--- ASSIGNMENT ---
Examine each line of the data. Copy the line if it includes the word "Dave".

[[ GIVEN INFORMATION open ]]

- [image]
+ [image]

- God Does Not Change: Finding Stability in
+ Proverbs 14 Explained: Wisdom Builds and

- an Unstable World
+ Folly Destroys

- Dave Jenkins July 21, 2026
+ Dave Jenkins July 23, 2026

[[ GIVEN INFORMATION closed ]]

--- SOLUTION TO THIS TASK ---
- Dave Jenkins July 21, 2026
+ Dave Jenkins July 23, 2026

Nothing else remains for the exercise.